Facilitating external sorting on SMR-based large-scale storage systems
To boost the efficiency and alleviate the write amplification issue of SMR-based external merge sort, the SMR-based External Merge Sort (SMR-EMS) strategy is proposed in this study for performing external merge sort via revisiting the storage-centric computing concept while considering the characteristics of both external merge sort and SMR drives.

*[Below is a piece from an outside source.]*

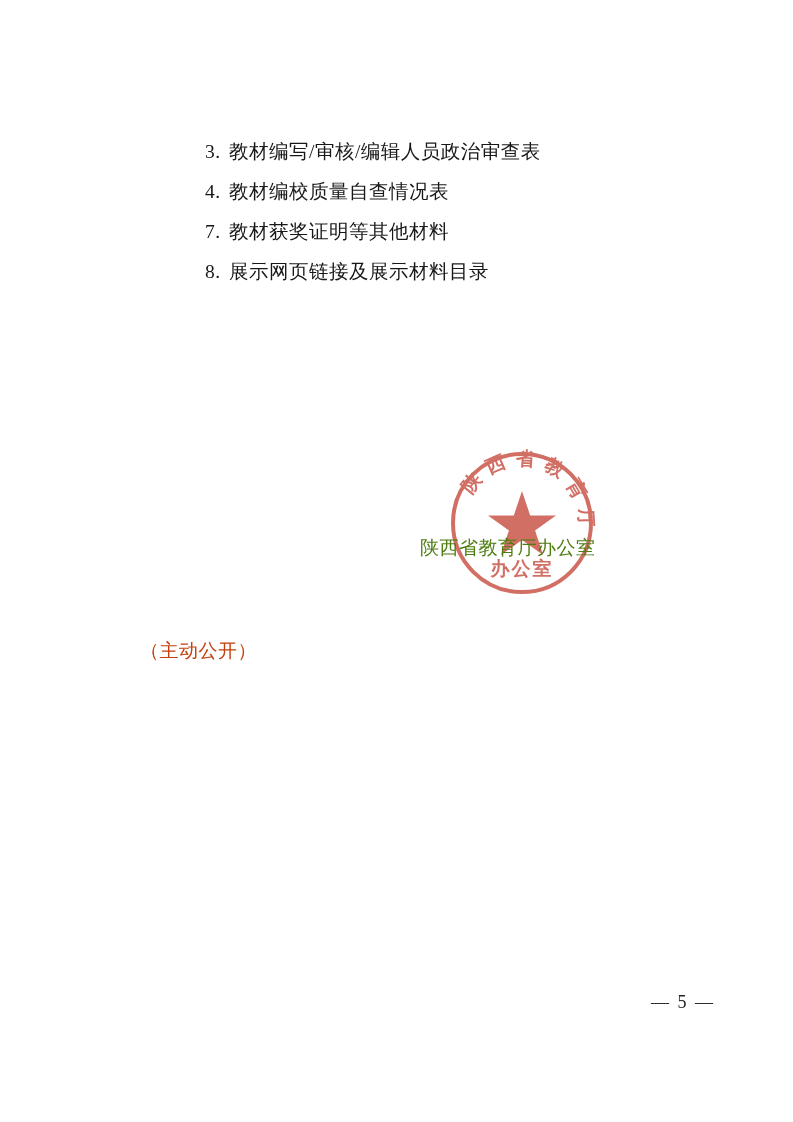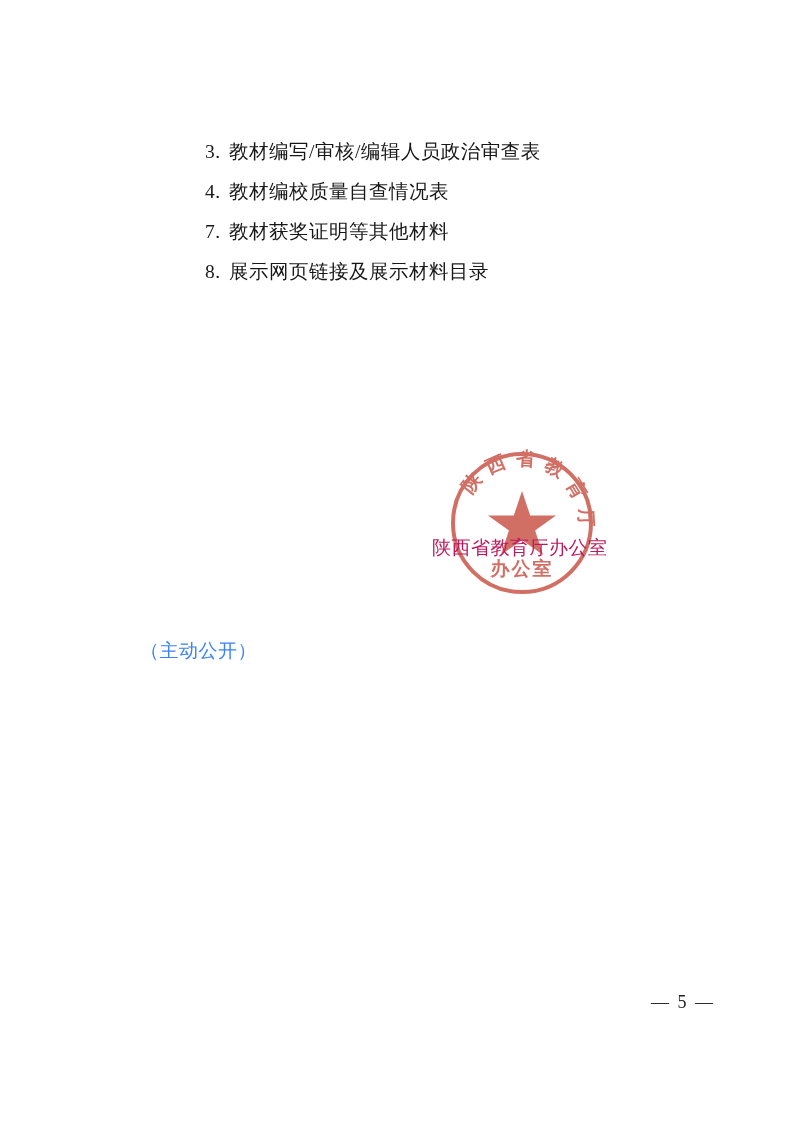"陕西省教育厅办公室" .sig-line { color: #be185d -> #4d7c0f; margin-left: 12px -> none }
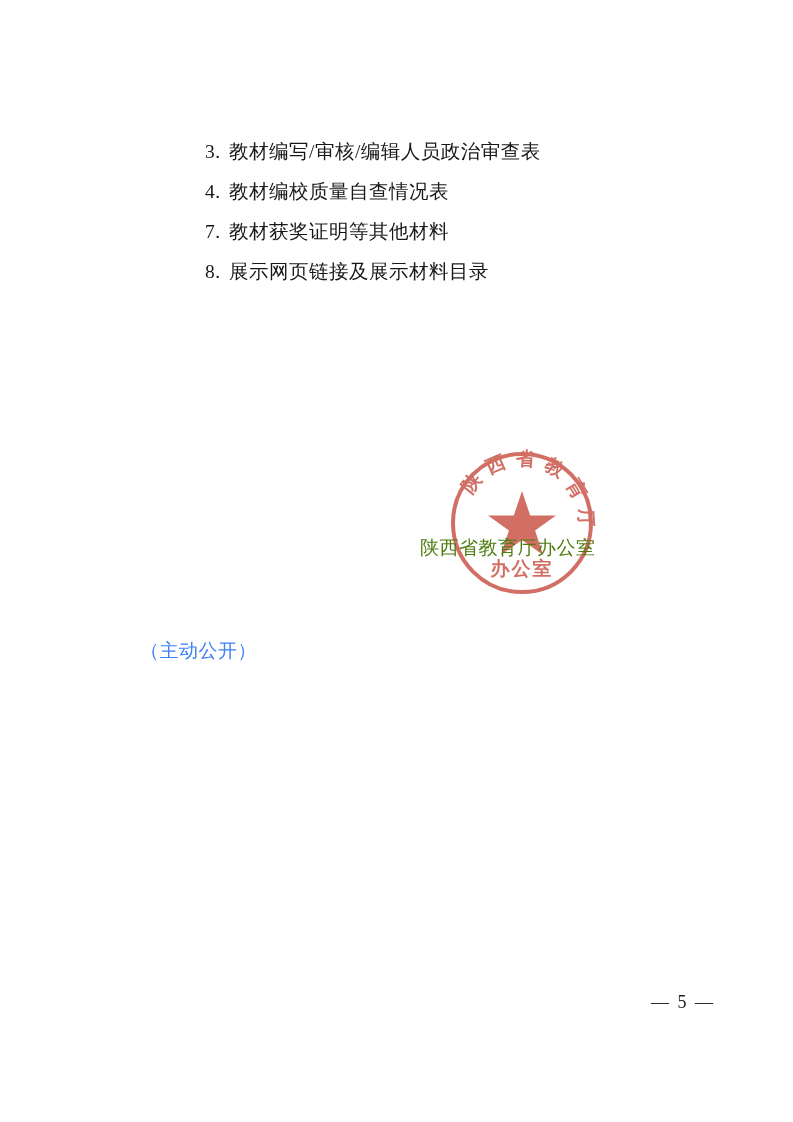"（主动公开）" .public-note { color: #3b82f6 -> #c2410c }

System architecture of the proposed SMR-EMS strategy.
Technology Overview
Shingled magnetic recording is proposed to increase the density of disk drives. One major performance issue of SMR is the sequential-write constraint. External merge sort is one of important data processing technique. Sequential-write constraint greatly affects the performance of external merge sort. The proposed SMR-EMS strategy reduce the latency of external merge sort by 90.8%
Applications & Benefits
The proposed SMR-EMS strategy introduces the active-sort caching design to sort the incoming write traffic within the SMR drives actively, the sorted runs mapping scheme to facilitate the data retrieval process and the locality-aware space allocator to lower the seek latency during both read and write operations. With the designed components, the proposed SMR-EMS strategy can effectively reduce the external sorting latency by an average of 90.80%.
Abstract:
In the big data era, retaining the capability to process and store the sheer amount of data has become a necessity for data-intensive computing. To meet the requirement of big data processing, the storage-centric computing concept of processing data within storage devices has gained its popularity over the years, because the latency and energy consumed by moving data between host systems and storage devices gradually exceed that of processing data. To process data for data-intensive computing, one of the fundamental data processing technique is external sorting, which is widely used in database management systems (DBMS) and Hadoop framework. On the other hand, to store the ever-increasing volumes of data, shingled magnetic recording (SMR) drives have been proposed to increase the areal density of conventional hard disk drives (HDDs) via overlapping adjacent tracks. The SMR drive is widely regarded as a promising technology for the big data application because SMR drives can boost the capacity of HDDs without significant technology changes. Nevertheless, the overlapped track layout of SMR drive imposes the sequential write constraint on incoming write traffic, thus worsening the efficiency of performing external sorting on SMR drives. Such an observation motivates us to propose an SMR-based External Merge Sort (SMR-EMS) strategy for SMR-based large-scale storage systems with the goals of alleviating the negative impacts of sequential write constraint and enhancing the performance of external sorting on SMR drives via utilizing the concept of storage-centric computing. Experiments were conducted to demonstrate the capability of the proposed strategy on improving the efficiency of external merge sorting on SMR drives.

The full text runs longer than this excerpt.